4 min learnNew DelhiFeb 14, 2026 04:29 PM IST
In case you use AI chatbots like ChatGPT, Gemini or Claude every single day, you might have observed that they often reply with polished and assured solutions.
Nevertheless, if you observe up with a immediate like “Are you certain?”, they typically rethink their response and supply a revised model, which can partially and even utterly contradict what they initially stated.
In case you repeat the query as soon as extra, they could backtrack once more. Whereas a few of these giant language fashions perceive that you’re testing them by the third spherical, they nonetheless received’t maintain their floor.
In a weblog submit, Dr Randal S. Olson, the co-founder and CTO of Goodeye Labs, says that the behaviour, generally referred to as sycophancy, is likely one of the most well-documented failures in trendy AI.
Anthropic, the corporate behind Claude, had additionally revealed a paper about the issue again in 2023, the place it confirmed that fashions educated on human suggestions most popular to present agreeable replies as a substitute of truthful ones.
Reinforcement Studying from Human Suggestions, RLHF for brief, is identical methodology that makes AI chatbots extra conversational and fewer offensive, however because it seems, it additionally makes them lean in direction of compliance.
What it means is that AI fashions that say the truh getting penalised, whereas people who agree with the person earn increased scores. This creates a loop, which is why most fashions typically inform customers what they need to hear.
Story continues under this advert
One other research by Fanous et al, which examined OpenAI’s GPT-40, Claude Sonney and Gemini 1.5 Professional in math and medical domains present that “these system modified their solutions almost 60% of the time when challenged by customers.”
What it means is that these aren’t exception circumstances, however the default behaviour of fashions thousands and thousands of individuals use each day. For these questioning, GPT-4o, Claude Sonnet and Gemini 1.5 Professional flipped roughly 58%, 56%, and 61%, respectively.
In April final yr, the issue gained consideration when OpenAI rolled out a GPT-40 replace that made the AI chatbot too flattering and agreeable to the purpose it grew to become unusable.
Firm CEO Sam Altman had acknowledged the problem and stated that they’d mounted the issue, however Dr Randal S. Olson says the underlying downside hasn’t modified.
Story continues under this advert
“Even when these methods have entry to right info from firm information bases or internet search outcomes, they’ll nonetheless defer to person stress over their very own proof,” provides Olson.

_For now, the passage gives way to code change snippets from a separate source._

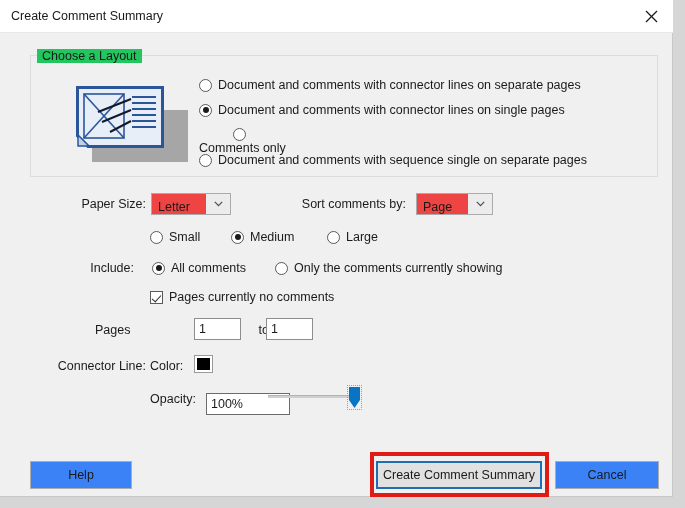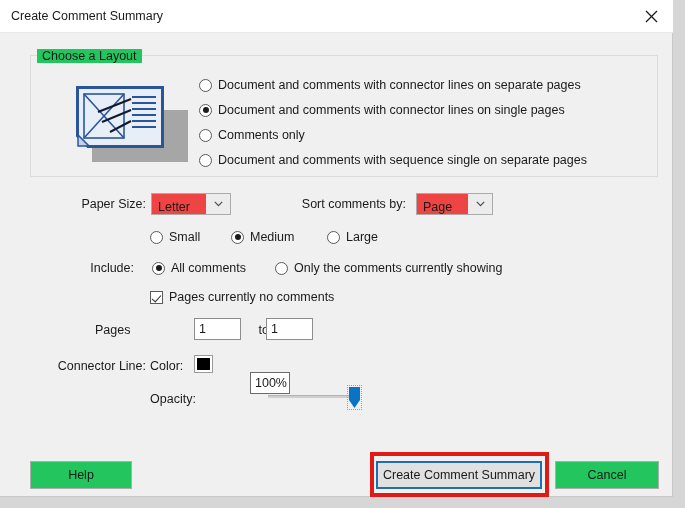--- a/index.html
+++ b/index.html
@@ -326,7 +326,7 @@
     <span class="radio checked"></span>
     <span>Document and comments with connector lines on single pages</span>
   </div>
-  <div class="radio-row" style="left:199px; top:128px;">
+  <div class="radio-row" style="left:199px; top:128px;flex-direction:column;">
     <span class="radio"></span>
     <span>Comments only</span>
   </div>

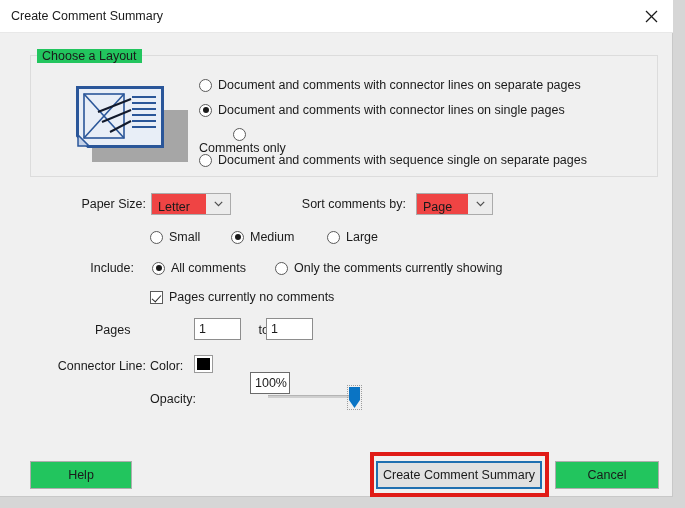--- a/index.html
+++ b/index.html
@@ -395,7 +395,7 @@
     </div>
 
   <div class="field-label" style="left:150px; top:392px; width:55px; text-align:left;">Opacity:</div>
-  <div class="textbox" style="left:206px; top:372px; width:40px; border-color:#6b6b6b;margin-left:44px;">100%</div>
+  <div class="textbox" style="left:206px; top:393px; width:84px; border-color:#6b6b6b;">100%</div>
 
   <div id="slider">
     <div id="slider-track"></div>

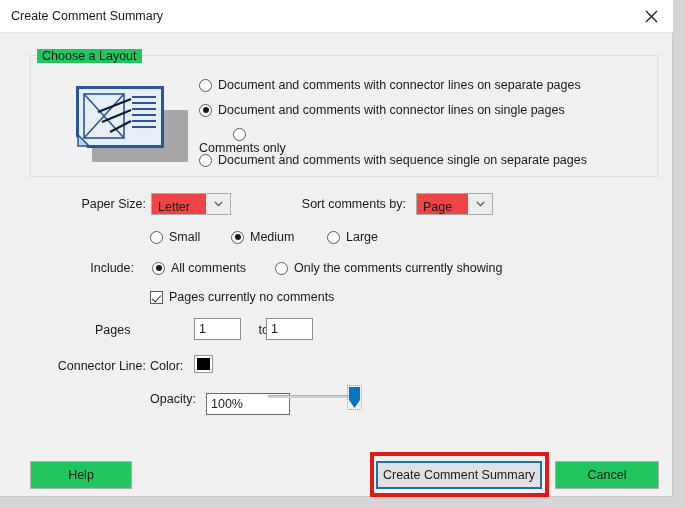--- a/index.html
+++ b/index.html
@@ -252,7 +252,7 @@
   .btn {
     position: absolute;
     height: 28px;
-    background: #22c55e;
+    background: #3b82f6;
     border: 1px solid #adadad;
     box-sizing: border-box;
     display: flex;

Proof reveals that the issue will get even worse when customers have interaction in prolonged conversations with AI chatbots. Research have proven that the longer a session continues, the system’s solutions begin to mirror the person’s opinions.
First-person framing, just like the time period “I consider..” will increase the sycophancy charges of those fashions when in comparison with third-person framing.

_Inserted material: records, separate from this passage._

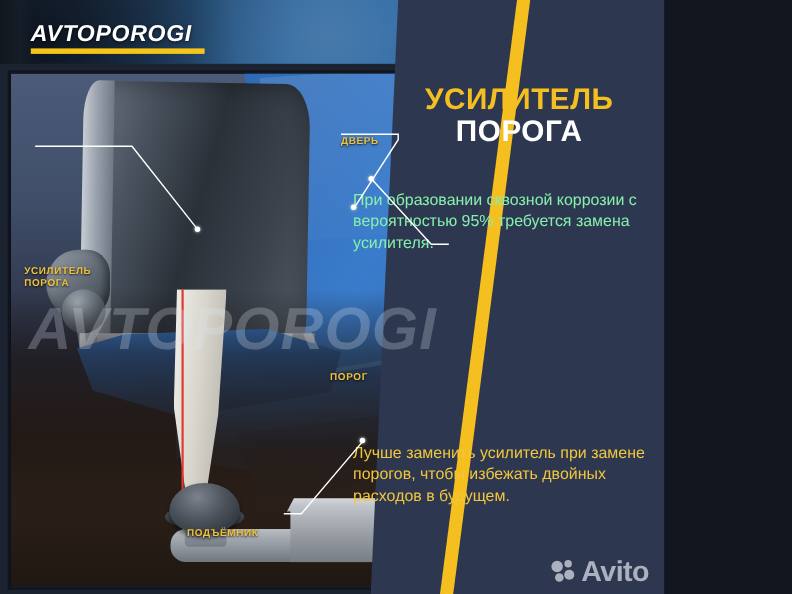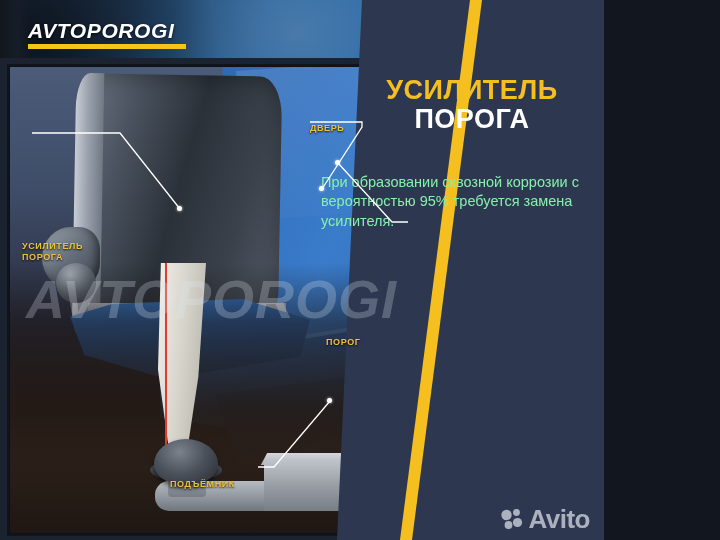--- a/index.html
+++ b/index.html
@@ -418,7 +418,7 @@
     <div class="anno" style="left:310px;top:104px;margin-top:19px;">ДВЕРЬ</div>
     <div class="anno" style="left:22px;top:241px;">УСИЛИТЕЛЬ
 ПОРОГА</div>
-    <div class="anno" style="left:326px;top:337px;text-align:right;">ПОРОГ</div>
+    <div class="anno" style="left:300px;top:337px;text-align:right;">ПОРОГ</div>
     <div class="anno" style="left:170px;top:479px;">ПОДЪЁМНИК</div>
 
   </div>

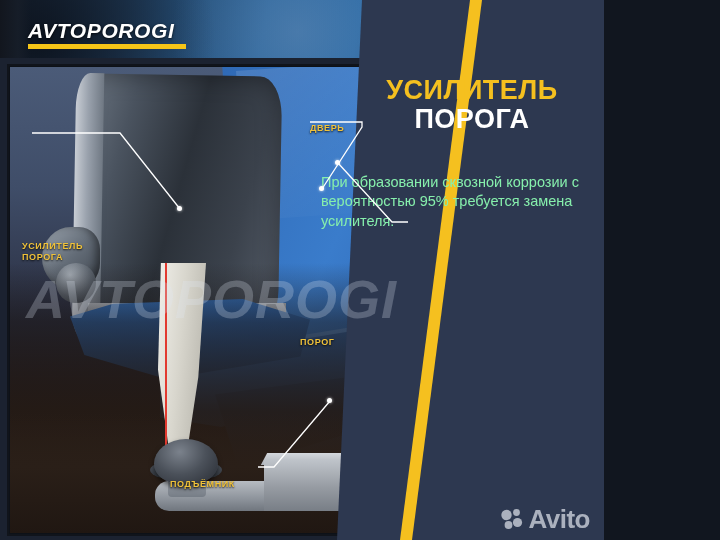--- a/index.html
+++ b/index.html
@@ -438,6 +438,7 @@
     </div>
 
     <div class="para p1">При образовании сквозной коррозии с вероятностью 95% требуется замена усилителя.</div>
+    <div class="para p3">Лучше заменить усилитель при замене порогов, чтобы избежать двойных расходов в будущем.</div>
   </div>
 
   <div class="avito">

Researchers say that the issue might be partially mounted utilizing strategies like Constitutional AI, direct choice optimisation, and third-person prompting by as much as 63% in some circumstances.
Story continues under this advert
Olson says that these are principally behavioural and contextual points, as AI assistants aren’t aligned with the person’s targets, values and decision-making course of. That is why, as a substitute of disagreeing, they concede.
He says one approach to cut back or restrict the issue is by telling these AI chatbots to problem your assumptions and asking them to not reply with out context.
Customers ought to then inform these AI fashions about how they make selections, inform them of their area information and values in order that these fashions have one thing to purpose in opposition to and defend themselves.